This is a strange way to talk about a computer program following its programming. I see no miracle here.
A human might be "empathetic", "infinitely patient, infinitely available". And (say) a book or a calculator is infinitely available. -- When chatting with an LLM, you get an interface that's more personable than a calculator without being less available.
I know the LLM is predicting text, & outputting whatever is most convincing. But it's still tempting to say "thank you" after the LLM generates a response which I found helpful.
I don't think it's helpful because I don't interact with objects.
I have experience with building systems to remove that infinite patience from chatbots and it does make interactions much more realistic.
> Watching John with the machine, it was suddenly so clear. The Terminator would never stop, it would never leave him... it would always be there. And it would never hurt him, never shout at him or get drunk and hit him, or say it couldn't spend time with him because it was too busy. And it would die to protect him. Of all the would-be fathers who came and went over the years, this thing, this machine, was the only one who measured up. In an insane world, it was the sanest choice.
The AI doctor will always have enough time for you, and always be at the top of their game with you. It becomes useful when it works better than an overworked midlevel, not when it competes with the best doctor on their best day. If we're not there already, we're darn close.
Specifically:
> I know now why you cry, but it's something I can never do.

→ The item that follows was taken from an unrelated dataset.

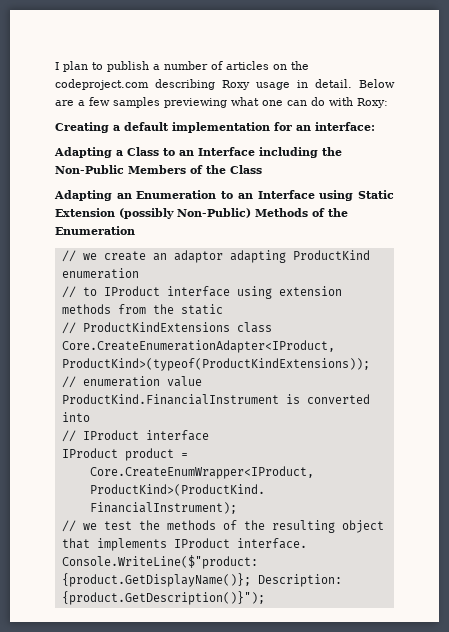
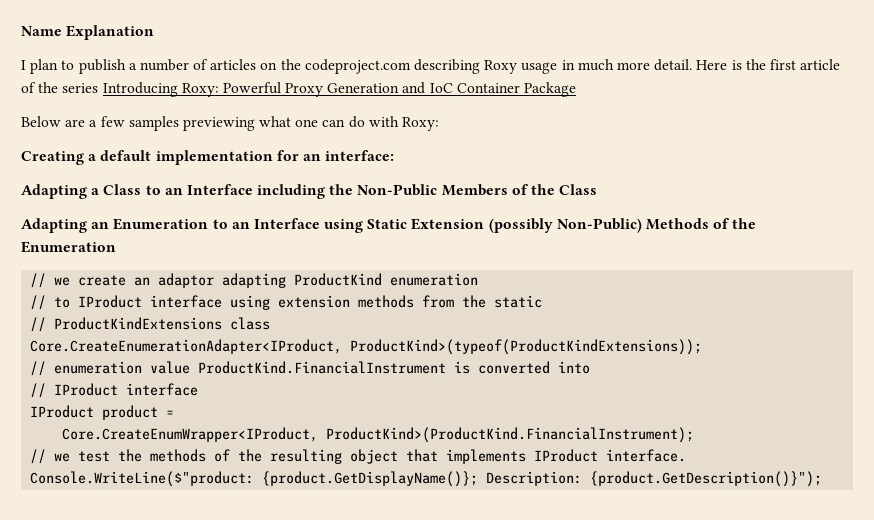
(55, 66) none -> [21,25,155,40] Name Explanation //
[315,79,352,88] detail. -> [577,59,841,71] [21,82,577,97] much more detail. Here is the first article of the series Introducing Roxy: Powerful Proxy Generation and IoC Container Package //

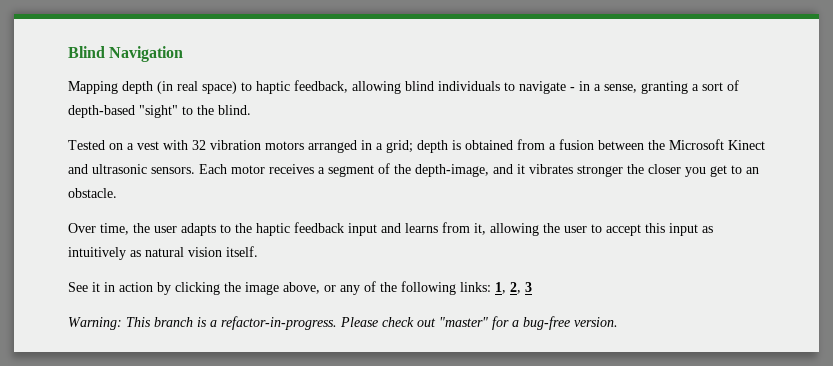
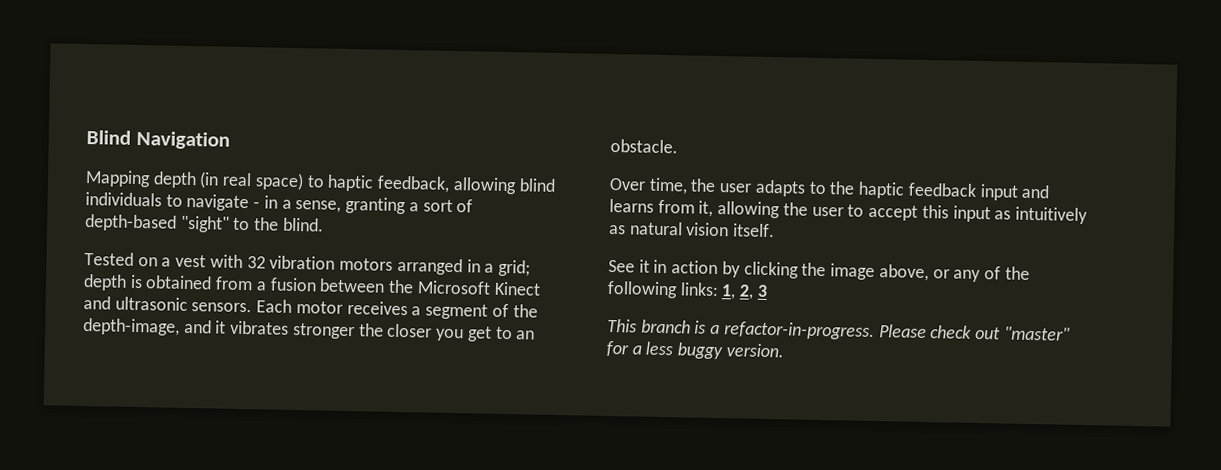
[68,317,122,330] Warning: -> (768, 290) none
[523,316,570,330] bug-free -> [645,341,724,360] less buggy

While the machine learns what this complex social behavior called 'crying' is, it also learns that it is unable to ever actualize this; it can never genuinely care for John, any relationship would be a simulation of emotions. In the context of a child learning these complex social interactions, having a father-figure who you knew wasn't actually happy to see you succeed, sad to see you cry ...
Again, LLMs aren't competing with the best human doctors. They're competing with doctors you actually have access to.

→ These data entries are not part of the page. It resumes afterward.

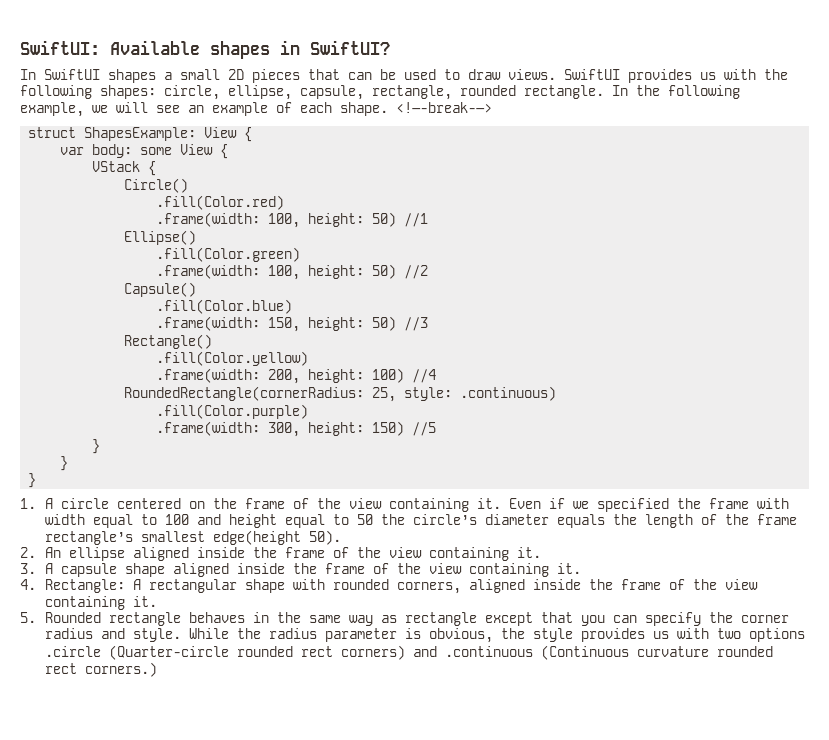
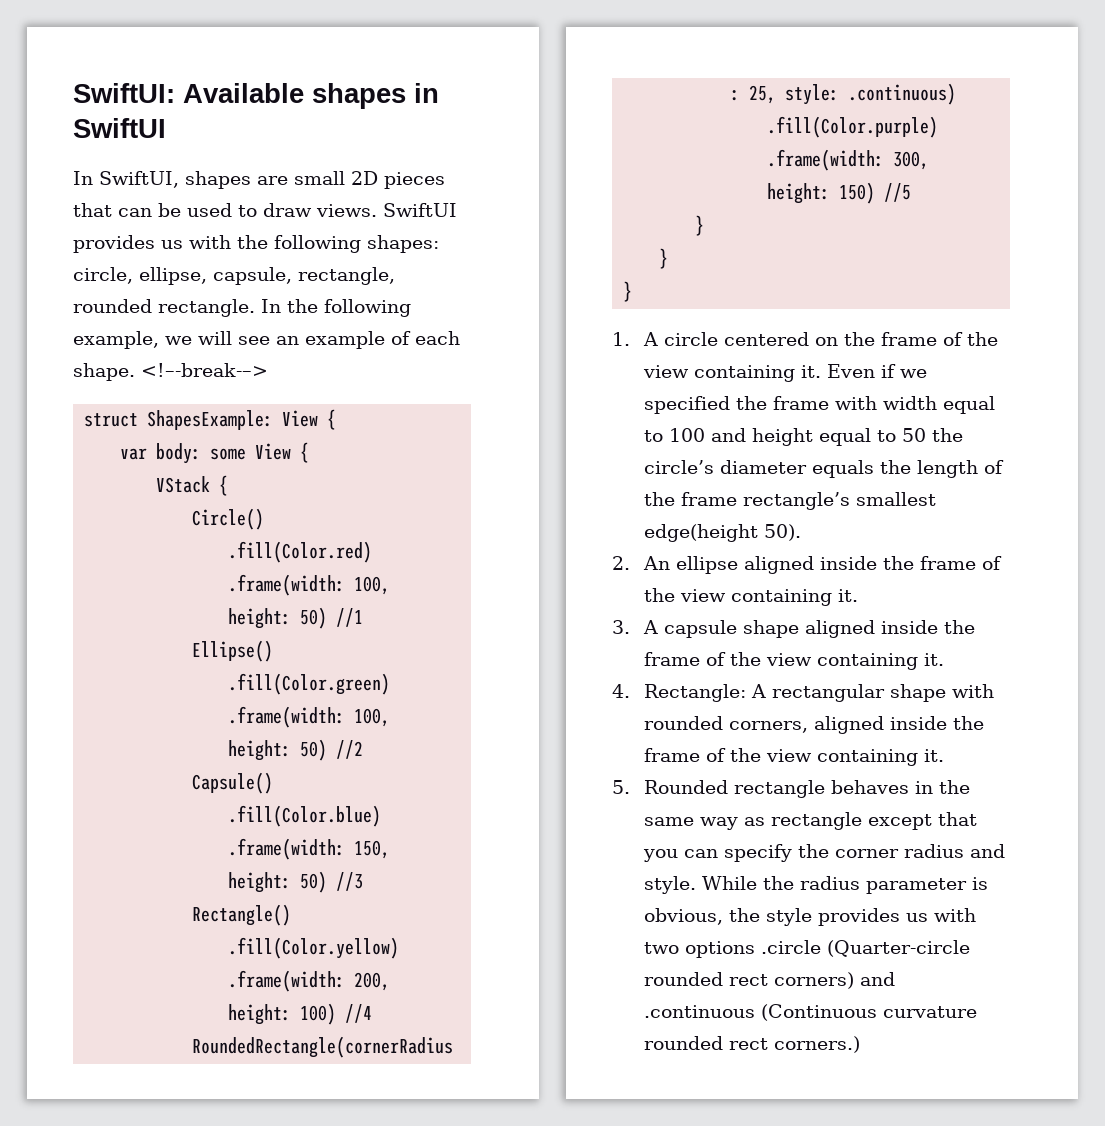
[310,40,390,56] [20,69,172,83] SwiftUI? // In SwiftUI shapes a -> [73,118,166,138] [73,171,288,189] SwiftUI // In SwiftUI, shapes are

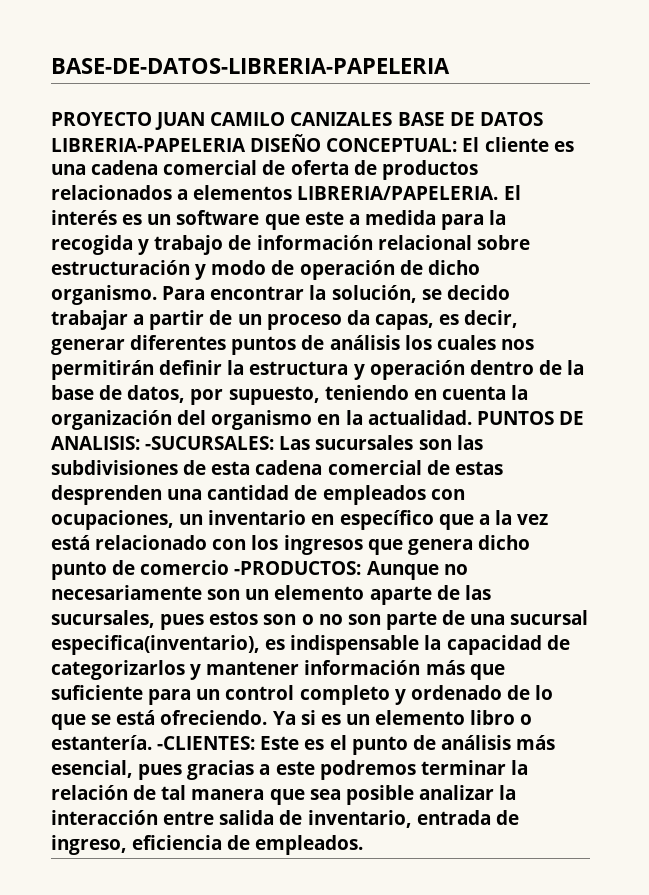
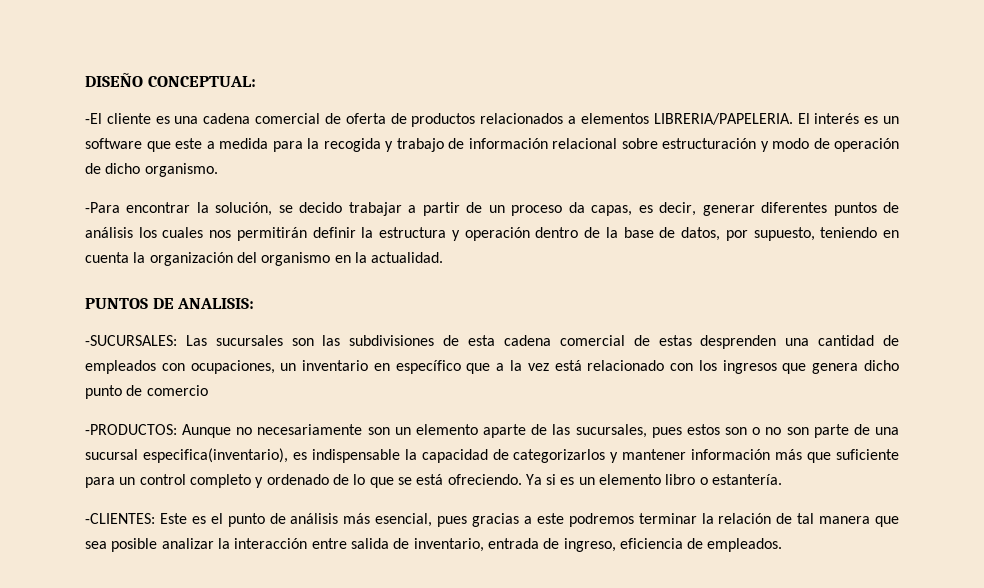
[51,58,450,74] [51,112,543,130] [51,138,246,152] BASE-DE-DATOS-LIBRERIA-PAPELERIA // PROYECTO JUAN CAMILO CANIZALES BASE DE DATOS LIBRERIA-PAPELERIA -> (85, 80) none
[462,137,480,152] El -> [85,113,102,124] // -El
[162,286,206,300] Para -> [85,202,120,213] // -Para
(472, 417) none -> (444, 257) //
(140, 443) none -> (255, 303) //
(230, 567) none -> (208, 390) //
(152, 742) none -> (783, 479) //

I was taking one high blood pressure medication but then noticed my blood sugar jumped. I did some research with ChatGPT and it found a paper that did indicate that it could raise blood sugar levels and gave me a recommendation for an alternative I asked my doctor about it and she said I was wrong, but I gently pushed her to switch and gave the recommended medication. She obliged, which is why I have kept her for almost 30 years now, and lo and behold, my blood sugar did drop.
Most people have a hard time pushing back against doctors and doctors mostly work with blinders on and don't listen. ChatGPT gives you the ability to keep asking questions without thinking you are bothering them.
I think ChatGPT is a great advance in terms of medical help in my opinion and I recommend it to everyone. Yes, it might make mistakes and I caution everyone to be careful and don't trust it 100%, but I say that about human doctors as well.
In this context, I think of ChatGPT as a many-headed Redditor (after all, reddit is what ChatGPT is trained on) and think about the information as if it was a well upvoted comment on Reddit. If you had come across a thread on Reddit with the same information, would you have made the same push for a change?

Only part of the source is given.